By Reef Check California Director Dr. Jan Freiwald
Reef Check California’s training and survey season is in full swing this month! We have conducted statewide trainings for new volunteers ranging from Fort Bragg in the north to Santa Barbara and Los Angeles in the south. Our community training in Fort Bragg was a new addition to our training locations this year and a great success. We trained community members with diverse backgrounds from recreational divers to commercial urchin fishermen. All of them are driven by their understanding that we need to work together to improve the health of our marine resources and support sound marine management in California. Our LA training is always a highlight of the early survey season – the field section was taught on an overnight trip to the Channel Islands on the Peace dive boat out of Ventura harbor. Again, this year we had a full boat and not only trained new volunteers, but also recertified seasoned Reef Checkers and completed several surveys.
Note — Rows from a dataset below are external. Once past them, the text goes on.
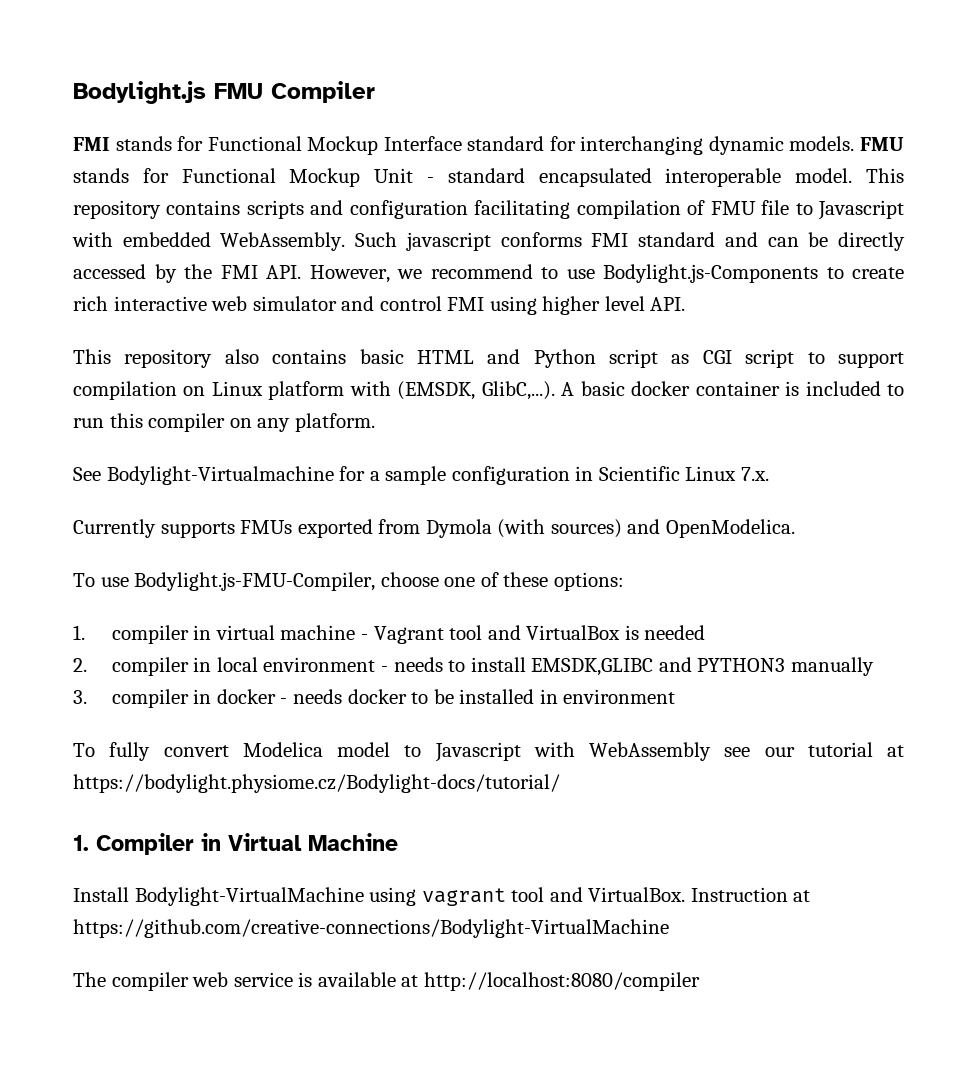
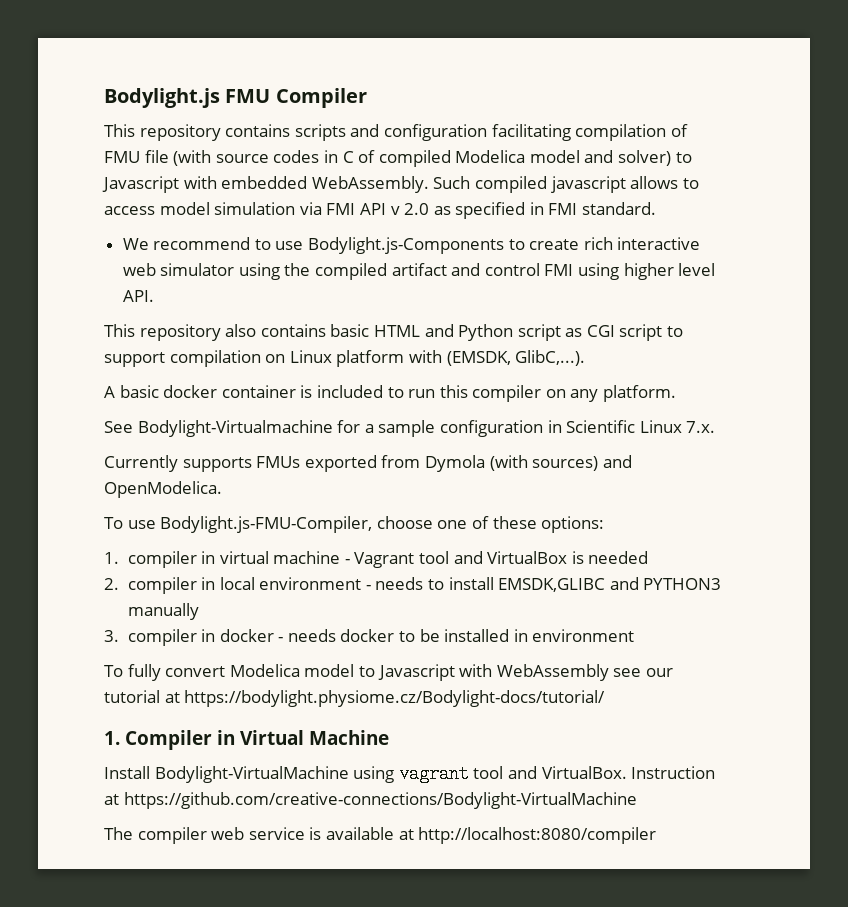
[73,136,904,155] [73,168,853,187] FMI stands for Functional Mockup Interface standard for interchanging dynamic models. FMU stands for Functional Mockup Unit - standard encapsulated interoperable model. -> (367, 98) none
(790, 207) none -> [173,150,672,167] (with source codes in C of compiled Modelica model and solver)
[405,232,906,251] [73,264,422,283] javascript conforms FMI standard and can be directly accessed by the FMI API. However, we -> [474,176,699,193] [104,202,657,219] [122,238,149,250] compiled javascript allows to access model simulation via FMI API v 2.0 as specified in FMI standard. // We
(337, 303) none -> [238,263,447,280] using the compiled artifact
(555, 390) none -> (586, 358) //

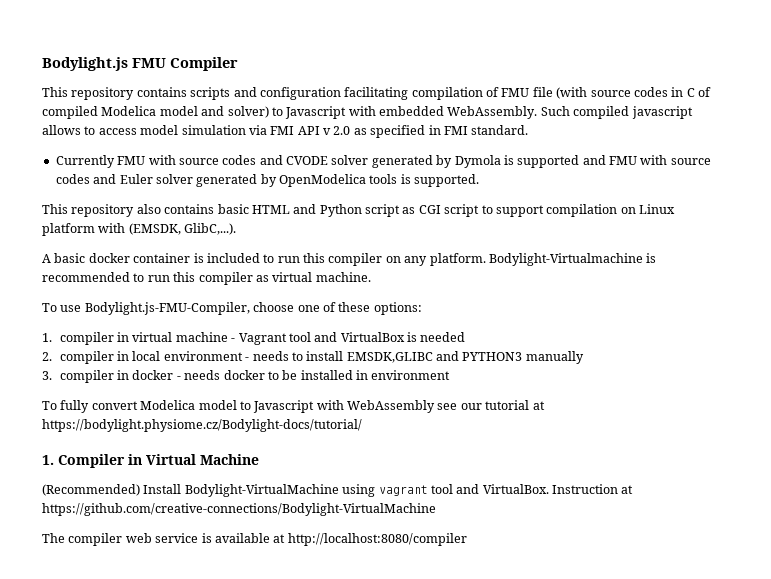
[122,237,701,254] [122,263,716,280] [122,290,154,302] We recommend to use Bodylight.js-Components to create rich interactive web simulator using the compiled artifact and control FMI using higher level API. -> [55,155,711,168] [55,174,480,187] Currently FMU with source codes and CVODE solver generated by Dymola is supported and FMU with source codes and Euler solver generated by OpenModelica tools is supported.
[104,420,716,437] [104,455,632,472] [104,481,222,498] // See Bodylight-Virtualmachine for a sample configuration in Scientific Linux 7.x. // Currently supports FMUs exported from Dymola (with sources) and OpenModelica. -> [488,253,657,266] [42,272,371,285] Bodylight-Virtualmachine is recommended to run this compiler as virtual machine.
(389, 737) none -> [42,484,140,496] (Recommended)

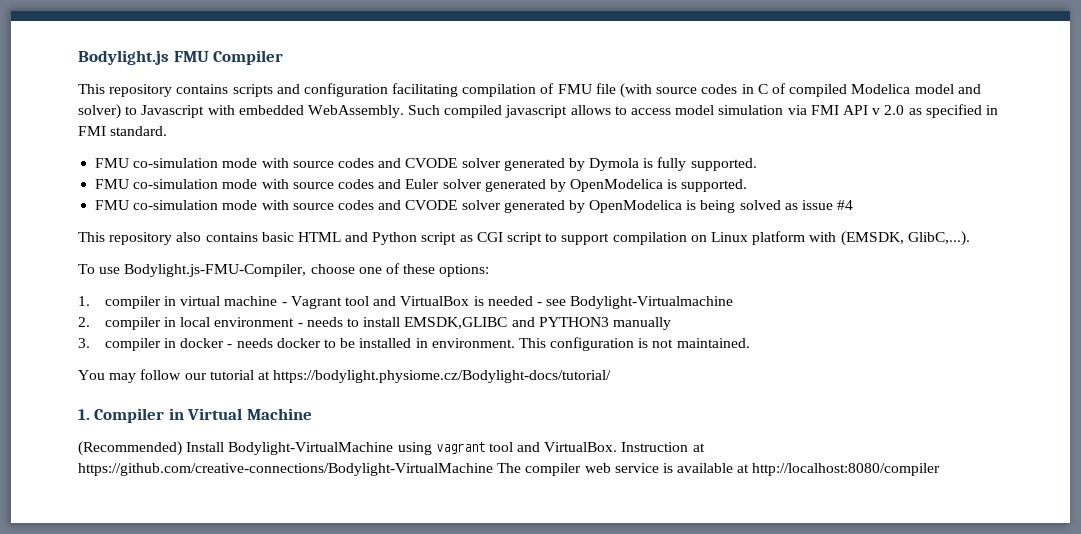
[55,155,146,168] Currently FMU -> [95,158,258,168] FMU co-simulation mode
[517,155,637,168] supported and FMU -> [657,157,757,171] [95,179,258,189] fully supported. // FMU co-simulation mode
[369,174,398,184] tools -> (664, 185) none
(480, 180) none -> [95,200,854,213] // FMU co-simulation mode with source codes and CVODE solver generated by OpenModelica is being solved as issue #4
[42,253,657,266] [42,272,371,285] // A basic docker container is included to run this compiler on any platform. Bodylight-Virtualmachine is recommended to run this compiler as virtual machine. -> (970, 238) none
(466, 337) none -> [536,296,734,309] - see Bodylight-Virtualmachine
[371,370,451,380] [42,400,458,413] environment // To fully convert Modelica model to Javascript with WebAssembly see -> [431,337,750,351] [78,369,182,383] environment. This configuration is not maintained. // You may follow
(436, 509) // -> (493, 469) none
In addition to training new volunteers, we recertified divers in San Diego and students from Humboldt State University (HSU). HSU’s large team of divers camped out at Van Damme State Park to get recertified and survey in Mendocino County as they have done every year. We completed two surveys in this region and went scouting for new sites in the northern part of California to expand our monitoring network in this under-studied region.
Over the past several years, Reef Check has been working on marine management issues in Baja California, Mexico with the Mexican environmental group, Comunidad y Biodiversidad (COBI). In May, I led a workshop in La Paz on fisheries management for their staff and other NGOs. The workshop focused on simple computer models that can be used to evaluate rocky-reef fisheries at local scales and advise on sustainable catch levels. This will help COBI and the government to work with fishing cooperatives to further develop sustainable fisheries along the Pacific and Gulf coasts of the Baja Peninsula. On this trip, I had the chance to dive in one of the long established MPAs in the Gulf of California at Cabo Pulmo National Marine Park. The impressive schools of large fish present on this northernmost coral reef in the Gulf reminded me how much can be accomplished with sound marine management and protection.